嘘の夢の話 4月24日
専門学校の教室のような場所にいる。私以外の生徒はみんな顔見知りらしく親しげにしており、居心地が悪い。やがて講師の男が教室に入ってくる。彼はオーバーオールに麦わら帽子をかぶり、口元に白い髭を蓄えた、なんというかアメリカの農家っぽい見た目の人物である。講師は私たち一人一人に「異能力を習得できるとしたらどんなものが欲しいか」と尋ねてくる。私はこの場で奇抜なことを言って目立つのも嫌なので何か平凡な回答を考えようとするが、何も思い浮かばず、「バイオリンの輸入を制限する能力」と訳のわからないことを答えてしまう。だがそれも完全にスルーされる。

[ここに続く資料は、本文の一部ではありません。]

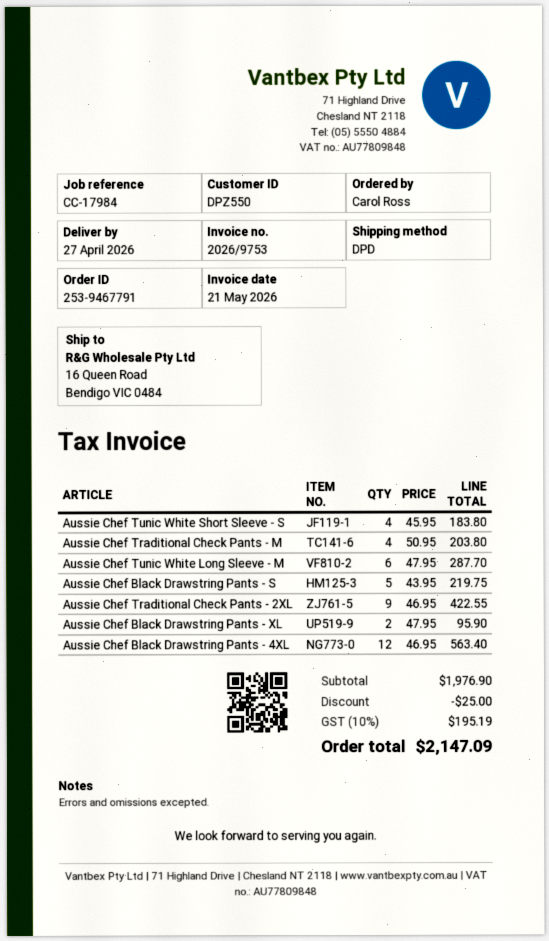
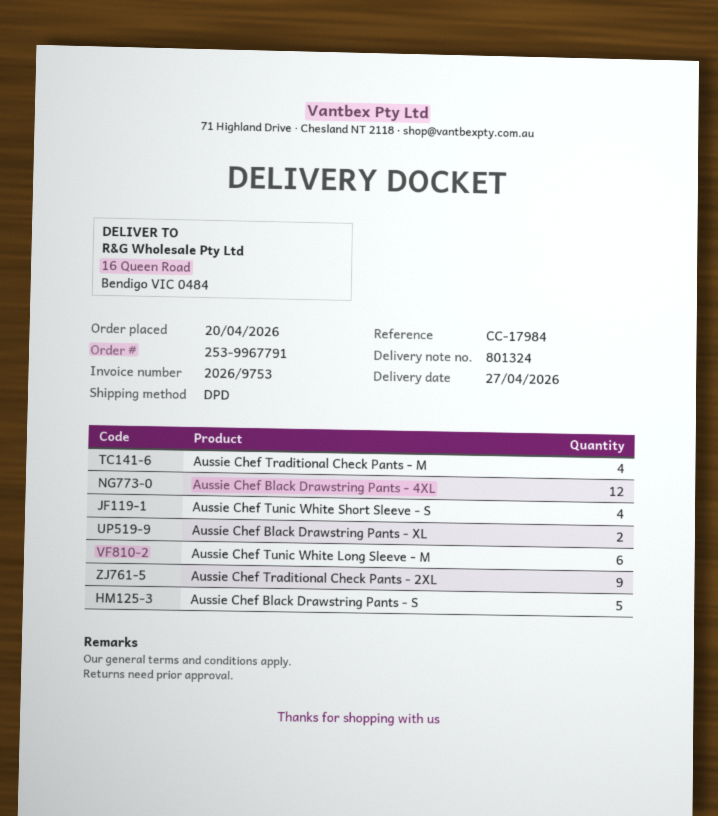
order number: 253-9467791 -> 253-9967791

講師の男は異能力のことだけ聞いて回ると、授業もせずに帰って行ってしまう。私も帰る準備をしていると、一人の男子生徒に声をかけられる。彼は「さっきの答え、僕は良かったと思いますよ」と言ってくれるが、今更そんなことを言われても嬉しくはないので、私は適当に礼を言って教室から出て行く。帰り際、ここは何の学校だったんだろうと思って校名を確かめようとしたが、ことごとく黒マジックで塗りつぶされていて結局分からなかった。